Page 124 of Hat Trick
Riley
Haven’t heard from you in a day, which isn’t like you.
If you need anything, I’m free.
* * *
Riley
Okay. Two days. I’m officially worried.
If I don’t hear from you by this afternoon, I’m taking a page out of Maverick’s playbook and breaking down your apartment door.
C’mon, Lexi baby. Let me know you’re okay.
* * *
It hurtsto open my eyes.
I groan and try to sit up in bed, but my head is pounding. My entire body aches, and it feels like the contents of my stomach are sitting somewhere in my throat.
“Fuck.” I fumble for my phone and check the time. It’s past nine, and if I want to make it to Riley’s session and avoid heavy traffic, I need to get my ass out of my apartment right now.
Except… the thought of moving farther than the confines of my bed makes me want to cry.
I cover my mouth and swallow down the taste of vomit. There’s no way I can drag myself to the arena, and whatever I’m battling might be contagious. Squinting at my bright phone screen, I wince as I open my text thread with Riley. There are half a dozen blue boxes that make it seem like he’s having a conversation with himself, and I type out a shaky message to him.
Me
Hey. Going to have to reschedule. Sick. Dying. Cannot function.
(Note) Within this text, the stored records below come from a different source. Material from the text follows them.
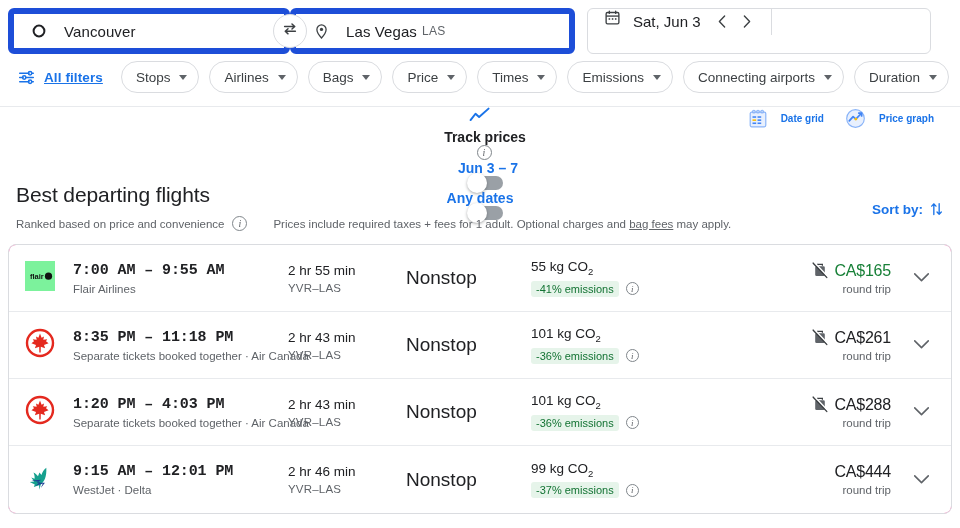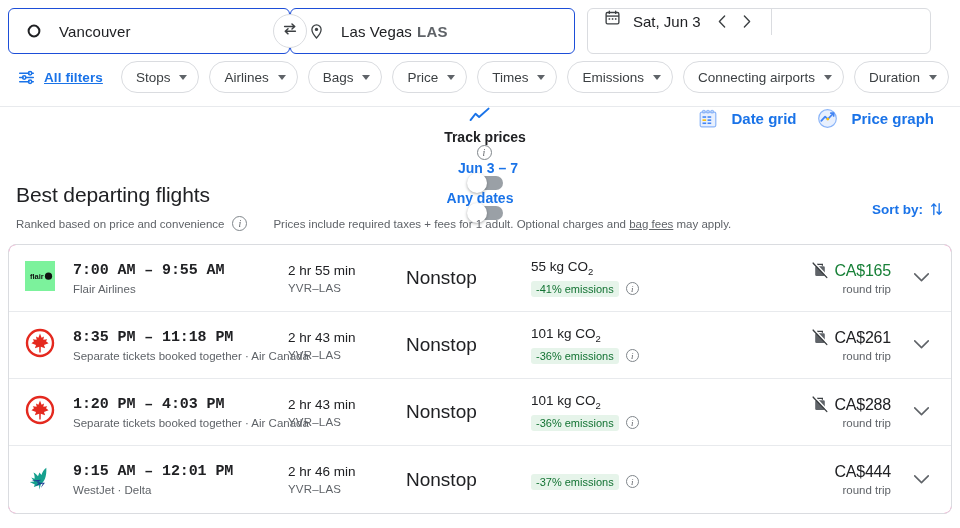--- a/index.html
+++ b/index.html
@@ -28,7 +28,7 @@
     display: flex;
     align-items: center;
     height: 46px;
-    border: 1px solid #1d4ed8;
+    border: 6px solid #1d4ed8;
     border-radius: 6px;
     background: #fff;
     padding: 0 14px;

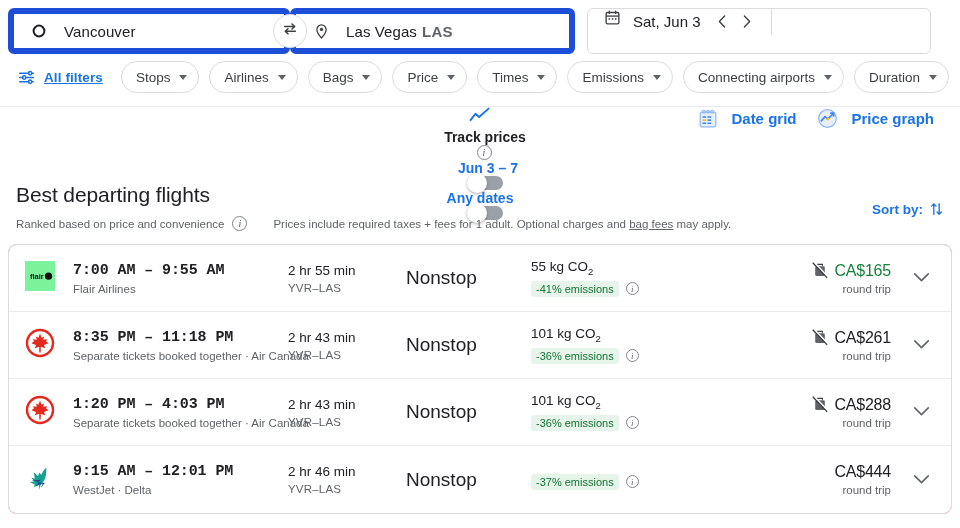--- a/index.html
+++ b/index.html
@@ -48,11 +48,10 @@
     white-space: nowrap;
   }
   .place-code {
-    font-size: 15px;
+    font-size: 12px;
     color: #5f6368;
     margin-left: 5px;
     letter-spacing: .3px;
-    font-weight: bold;
   }
   .swap-btn {
     width: 34px; height: 34px;

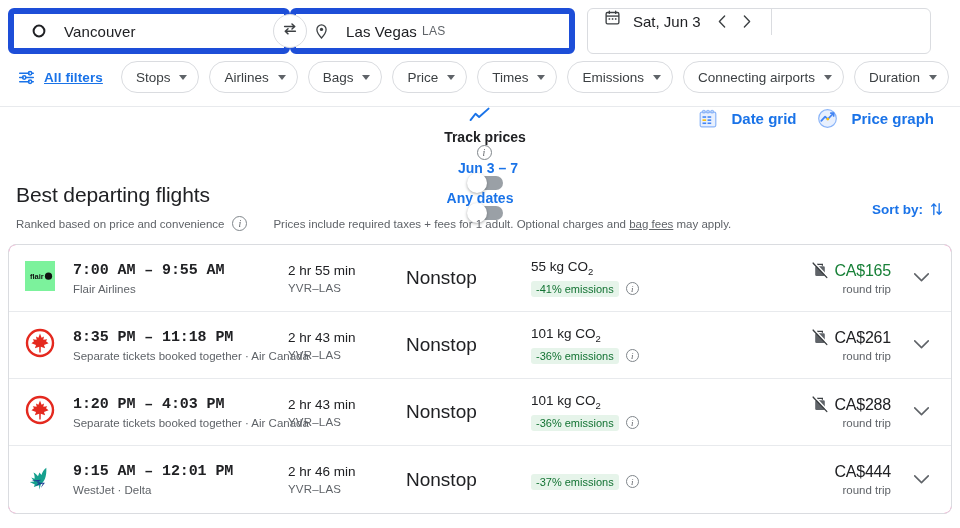--- a/index.html
+++ b/index.html
@@ -203,7 +203,7 @@
   .viewbtn {
     display: flex; align-items: center;
     color: #1a73e8;
-    font-size: 15px;
+    font-size: 10px;
     font-weight: 600;
     cursor: pointer;
     padding: 0 10px;

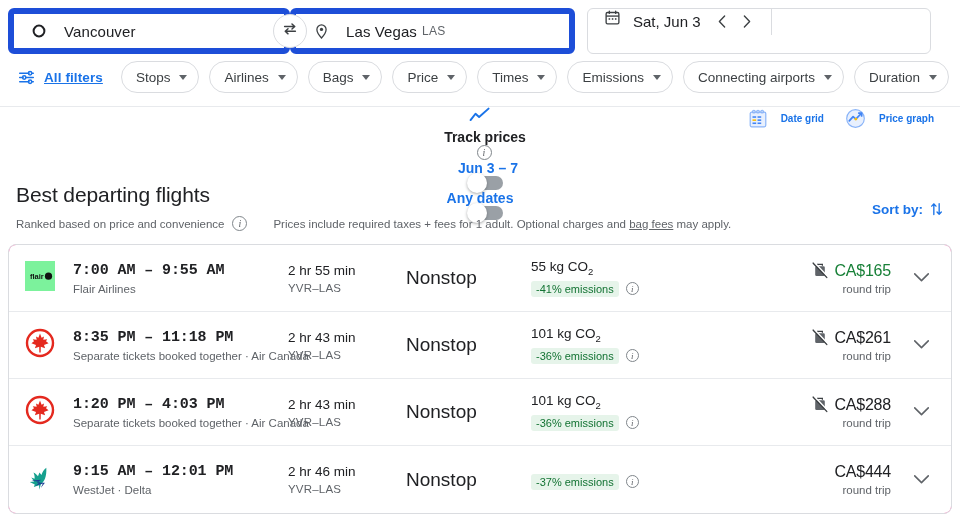--- a/index.html
+++ b/index.html
@@ -713,6 +713,7 @@
       <div class="f-stops">Nonstop</div>
     </div>
     <div class="col-co2">
+      <div class="f-co2"><span>99 kg CO</span><sub>2</sub></div>
       <div class="emi-line">
         <span class="emi-badge">-37% emissions</span>
         <span class="info-i">i</span>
I don’t bother to wait for a response. I click off my phone and toss it somewhere on the mattress, groaning when I pull the covers over my head. My eyes are heavy, and I try to will myself to go back to sleep.
I doze in increments, but it’s fitful. One minute, I’m burning up from the inside out. The next, I’m freezing cold. I’m shivering and reaching over the edge of the bed to grab the sweatshirt that’s in a ball on the floor, desperate for another layer to burrow into. I exhale when I pull it over my head, the relief instantaneous. The warmth moves from my shoulders down to my toes, and for the first time in hours, my body starts to relax.
Until the remnants of what I last ate rumble in my stomach and end up all over my sheets.
“Shit,” I whisper.
My eyes prick with tears. The smell is revolting, the sight of it even worse, and I throw up a second time.
This is a new low in my life. It’s worse than all the times I’ve been hungover from drinking or done the walk of shame after a mediocre night at someone’s house, because I’m all alone. There’s no one around to help me clean up the mess I’ve made, and I feel so fucking pathetic.
Mustering all the strength I have—which is teetering toward nonexistent peppered with the delirious sense of exhaustion—I climb out of my bed and look at my mattress. Taking a breath that feels like I’m at mile twenty-two of a marathon, I pull off the sheets. I throw them in a pile in the corner, utterly ashamed.
I’ll sleep on the mattress. Or against the wall. I don’t care. I’m so tired, so fucking worn out that the knock on my apartment door makes me burst into tears.
It’s too far away, and I don’t know who could be here. The girls wouldn’t stop by without calling, and when a second knock comes, I drag myself through my bedroom and down the hall, ready to scream at the person on the other side.
“I’m not interested,” I manage to get out. “Please go away.”
“It’s me, Lex,” a muffled voice responds. “Can you please open the door?”
I stand on my toes and peer through the peephole, confused when I see Riley on the other side. I fumble with the lock and turn the knob, having to lean against the doorframe so I don’t topple over.
“What are you doing here?” I whisper.
“I’ve been texting you for two days.”